Cytotoxic T cells: are effectors cells, found in the peripheral blood that have the capacity to kill other cells. These cells can destroy virally infected cells.

Helper T cells: secret a variety of substances that help B cells make antibody response, stimulate activated T cells to proliferate, and activate macrophages. T helper cells control many B cell functions, including proliferation and differentiation.

Suppressor T cells: are thought mainly to inhibit the response of helper T cells. T suppressor cells are capable of suppressing a variety of T cell functions such as cytotoxic response, and B cell responses such as suppression or T helper cells or antibody synthesis by plasma cells.
All T-cells have antigen receptor protein (T cell receptor) with which they bind foreign antigens. In order to recognize a foreign antigen, T- cells must simultaneously recognize particular types of self-antigens, which are structural components of the surface of human cells. These antigens don’t normally stimulate a destructive immune response.

The antigen-binding site of a T-cell must simultaneously recognize and bind both a foreign and a self-antigen.

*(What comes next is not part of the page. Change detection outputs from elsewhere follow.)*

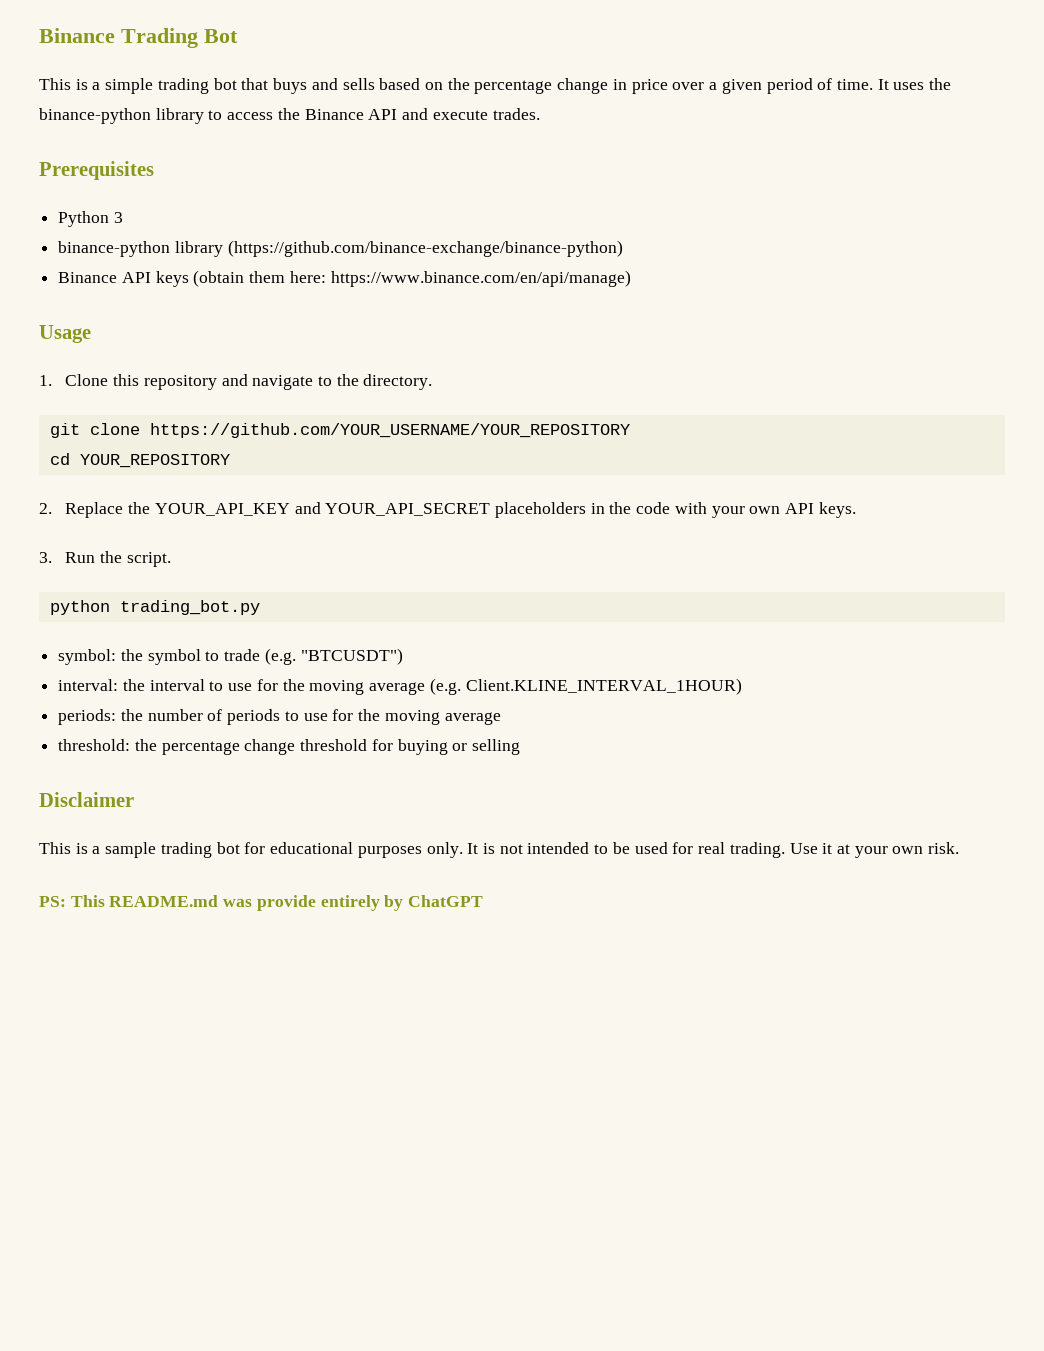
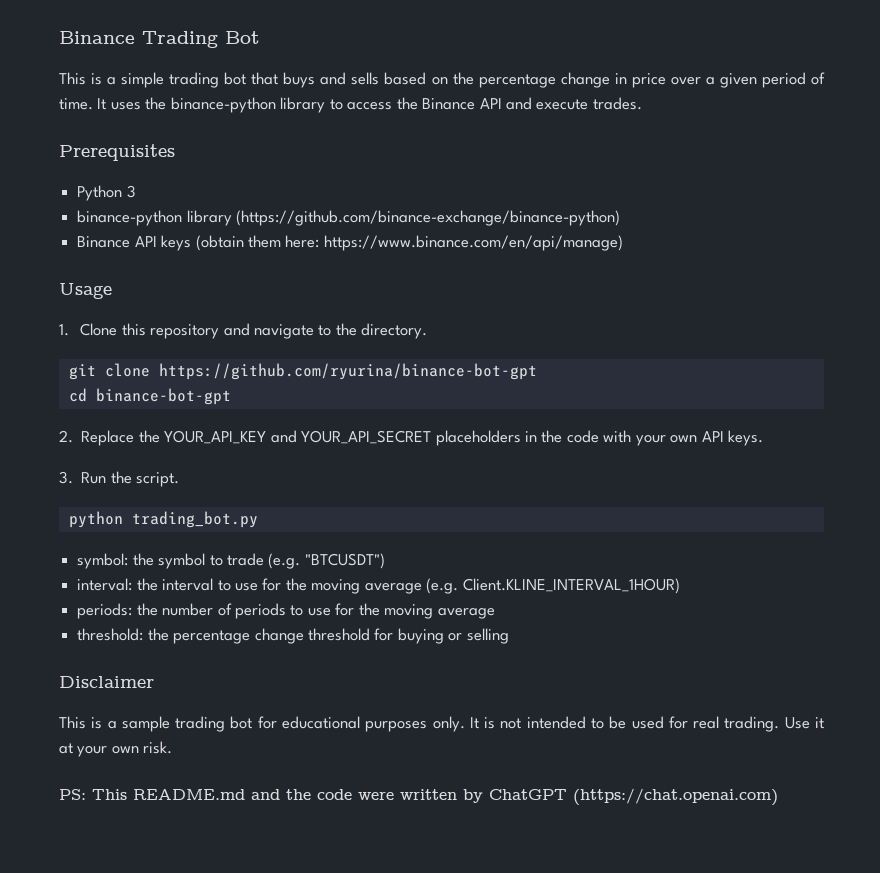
[149,423,630,438] https://github.com/YOUR_USERNAME/YOUR_REPOSITORY -> [158,363,537,380] https://github.com/ryurina/binance-bot-gpt
[79,454,230,468] YOUR_REPOSITORY -> [95,388,231,405] binance-bot-gpt
[223,895,380,911] was provide entirely -> [251,789,457,800] and the code were written
(484, 901) none -> [573,788,778,806] (https://chat.openai.com)

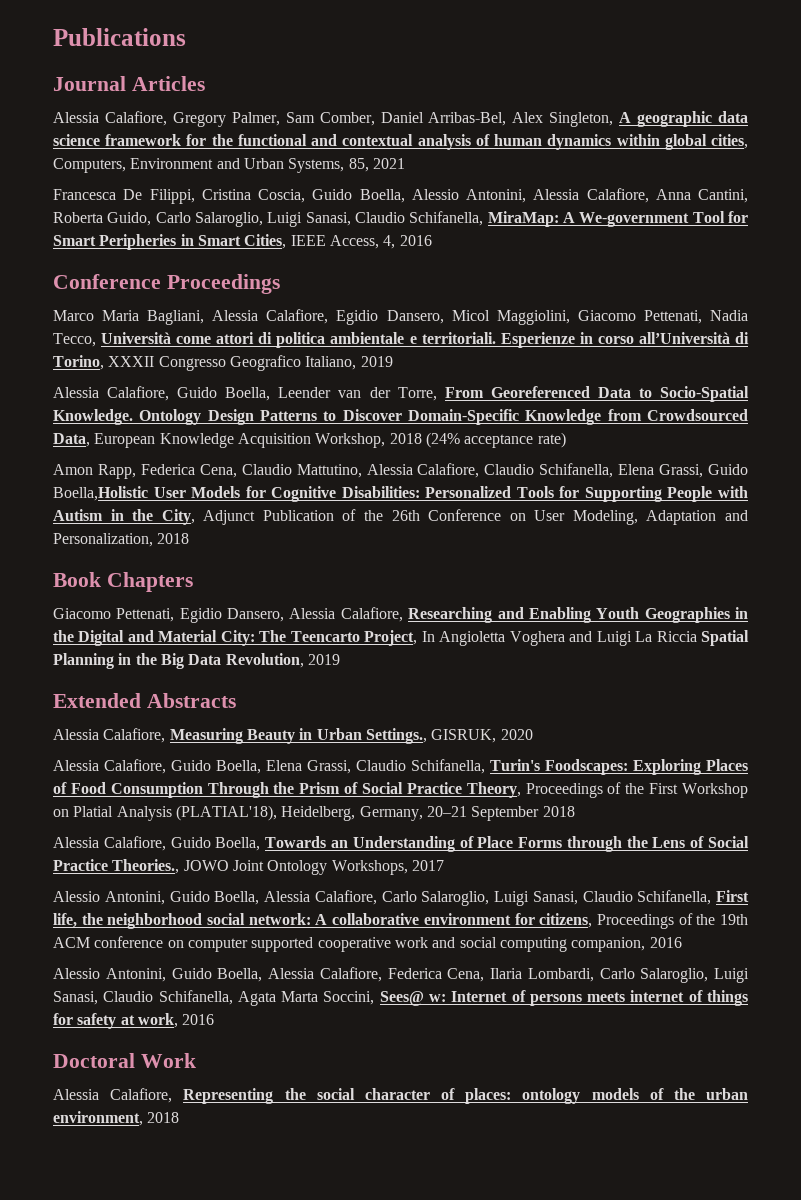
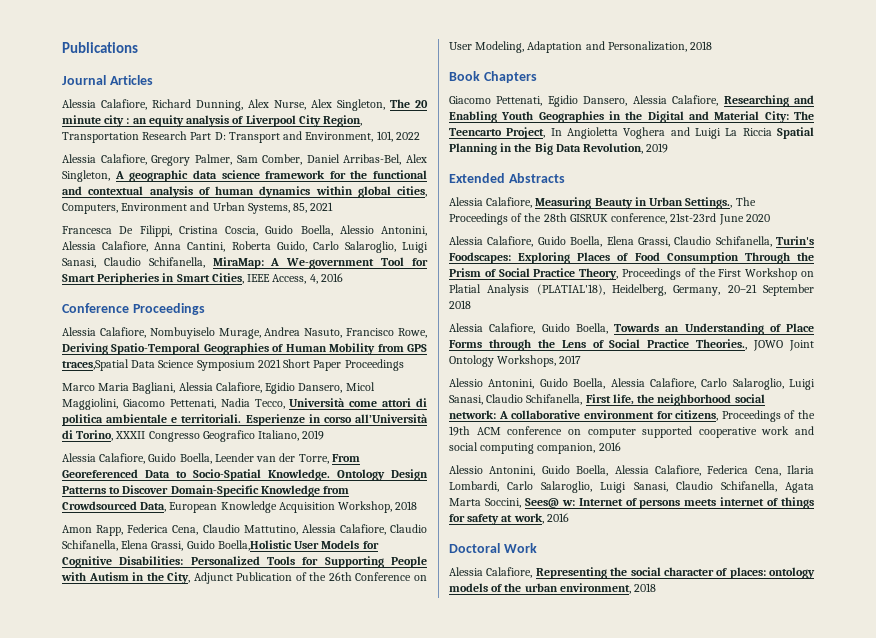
(205, 83) none -> [62,99,428,111] [62,115,363,127] [62,131,420,143] // Alessia Calafiore, Richard Dunning, Alex Nurse, Alex Singleton, The 20 minute city : an equity analysis of Liverpool City Region, Transportation Research Part D: Transport and Environment, 101, 2022
(280, 284) none -> [62,327,427,339] [62,343,427,355] [62,359,404,371] // Alessia Calafiore, Nombuyiselo Murage, Andrea Nasuto, Francisco Rowe, Deriving Spatio-Temporal Geographies of Human Mobility from GPS traces,Spatial Data Science Symposium 2021 Short Paper Proceedings
[425,432,566,448] (24% acceptance rate) -> (418, 505) none
[431,729,497,743] GISRUK, -> [735,197,756,206] [449,213,744,225] The Proceedings of the 28th GISRUK conference, 21st-23rd June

The self-antigen is known as major histocompatibility complex (MHC), it has two major classes:
Class I major histocompatibility complex antigen present on all nucleated cells of the body, it is recognized by only T cytotoxic cells. Class II major histocompatibility complex antigen, present only on macrophages, it recognized by only T-helper cells.

The first cell to be activated in any immune response is the T helper cell. Activation of T helper cell is enhanced by some factors produced by macrophages. The stimulated T helper cell stimulates itself and proliferate in increased amount. This activated T helper cell also helps to stimulate T cytotoxic cells.

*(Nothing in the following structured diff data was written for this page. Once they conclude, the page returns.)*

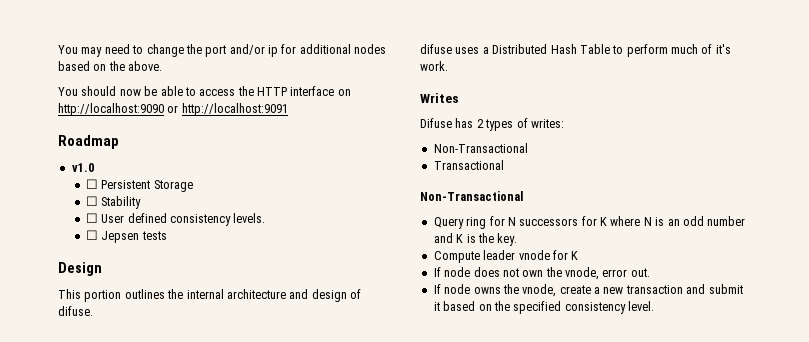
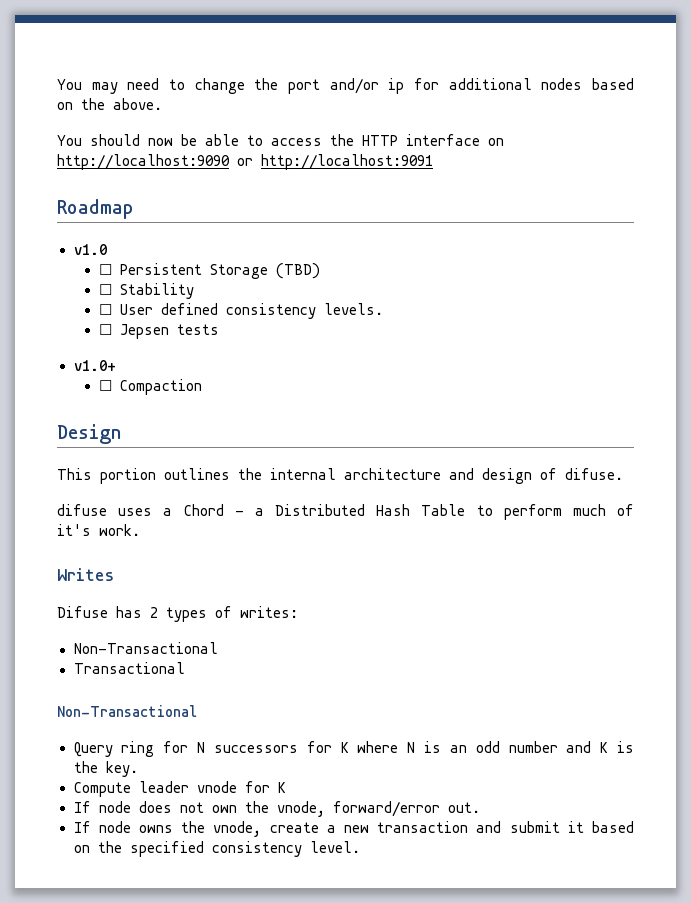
(193, 186) none -> [275,263,320,279] (TBD)
(167, 235) none -> [73,360,116,371] [98,379,202,395] // v1.0+ // ☐ Compaction
(489, 50) none -> [183,504,264,516] Chord - a
[602,269,628,277] error -> [332,801,440,817] forward/error

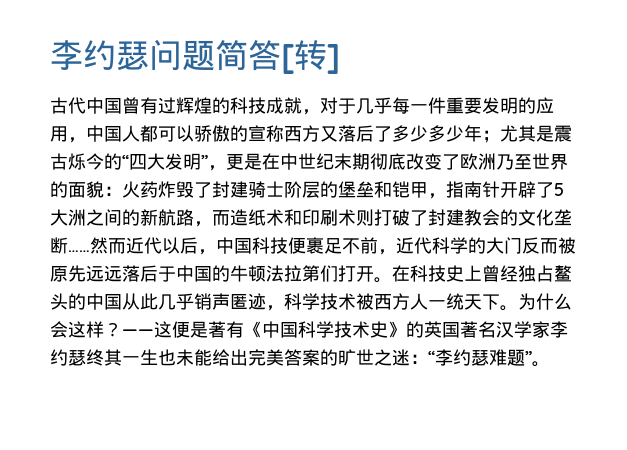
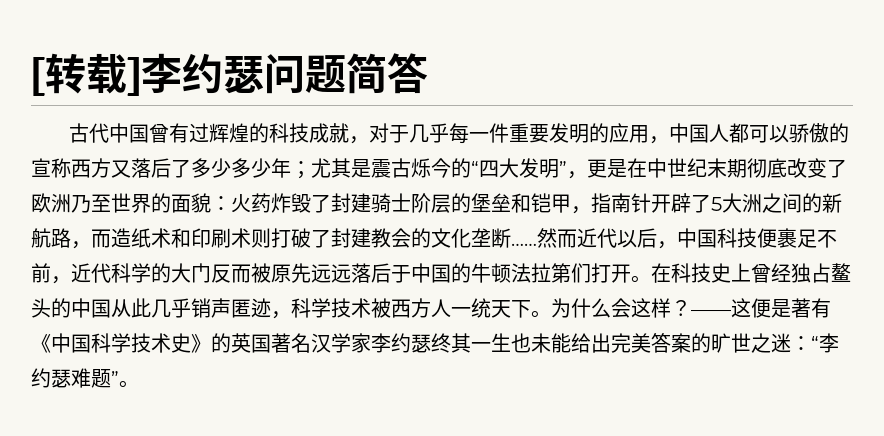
(50, 55) none -> [31,53,141,96] [转载]
[281,40,340,74] [转] -> (428, 73) none

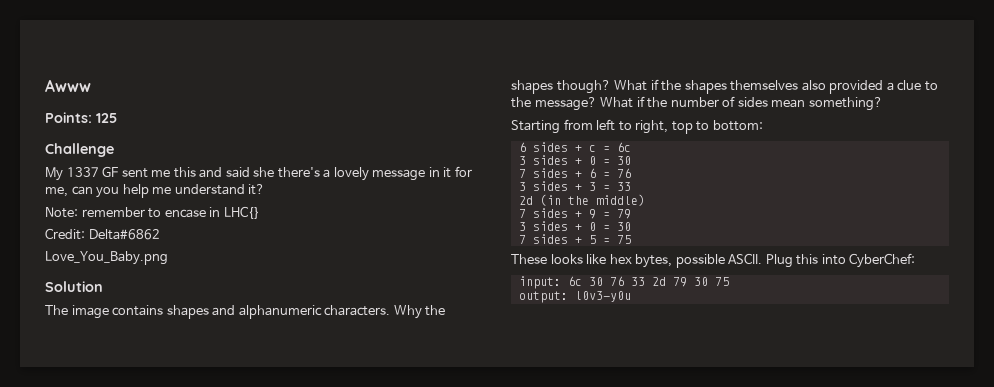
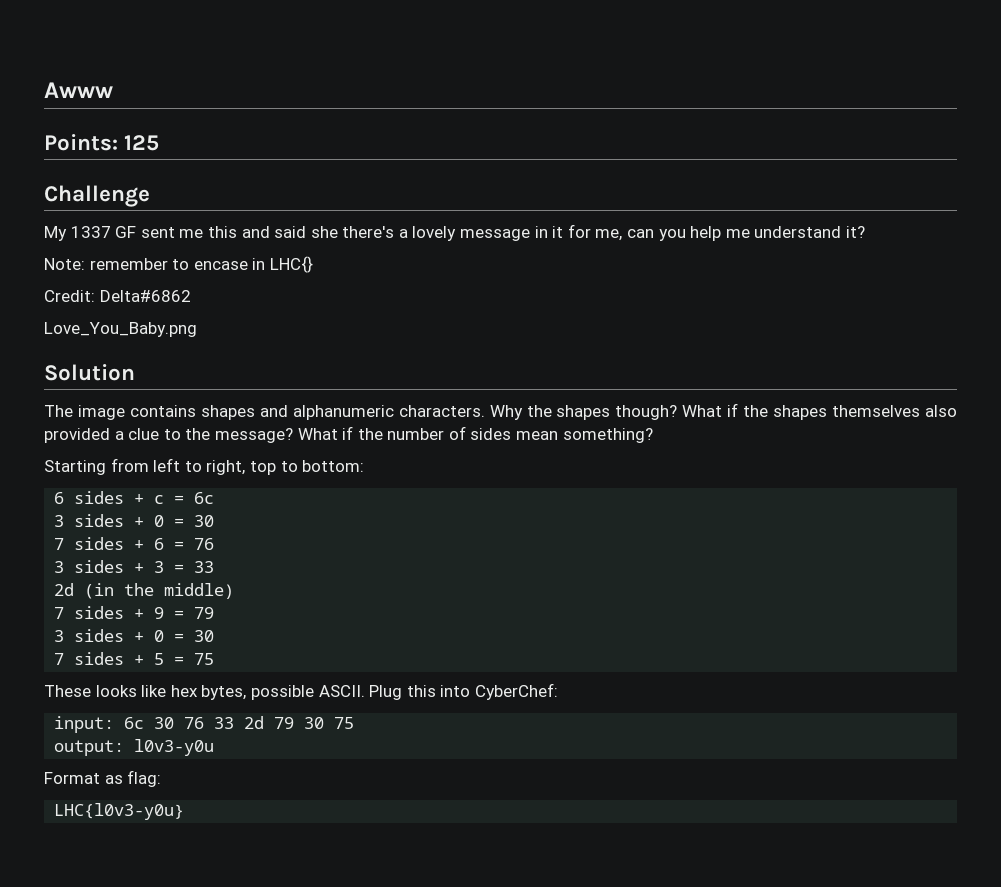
(631, 296) none -> [44,770,162,787] [54,803,185,820] // Format as flag: // LHC{l0v3-y0u}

When these cells recognize antigen presented in combination with the class I major histocompatibility antigen. Activated T cells respond with direct cytotoxic killing (T cytotoxic cells) or with immune regulation either by intensifying the immune response (T helper cells) or by lowering the immune response (T suppresser cells).

Helper and suppressor T cells are the principal regulators of immune responses. Sensitized T cells protect the human body against infection by mediating intracellular pathogens that are viral, bacterial, fungal, or protozoal. In addition, T cells are responsible for chronic rejection in organ transplantation.

Delayed Type of Hypersensitivity

Cell- mediated immunity consists of immune activates that differ from antibody mediated immunity. Cell-mediated immunity is moderated by the link between T lymphocytes and macrophages. T cells do not recognize the antigen of microorganisms or other living cells but are immunologically active through various types of direct cell-to-cell contact and by the production of soluble factors.

The delayed type reaction is cells mediated and involves antigen sensitized T cells, which respond directly or by the release of lymphokines to exhibit contact dermatitis and allergies of infection. Delayed hypersensitivity reaction is one of cell mediated immunity immunologic events e.g. Tuberculin test.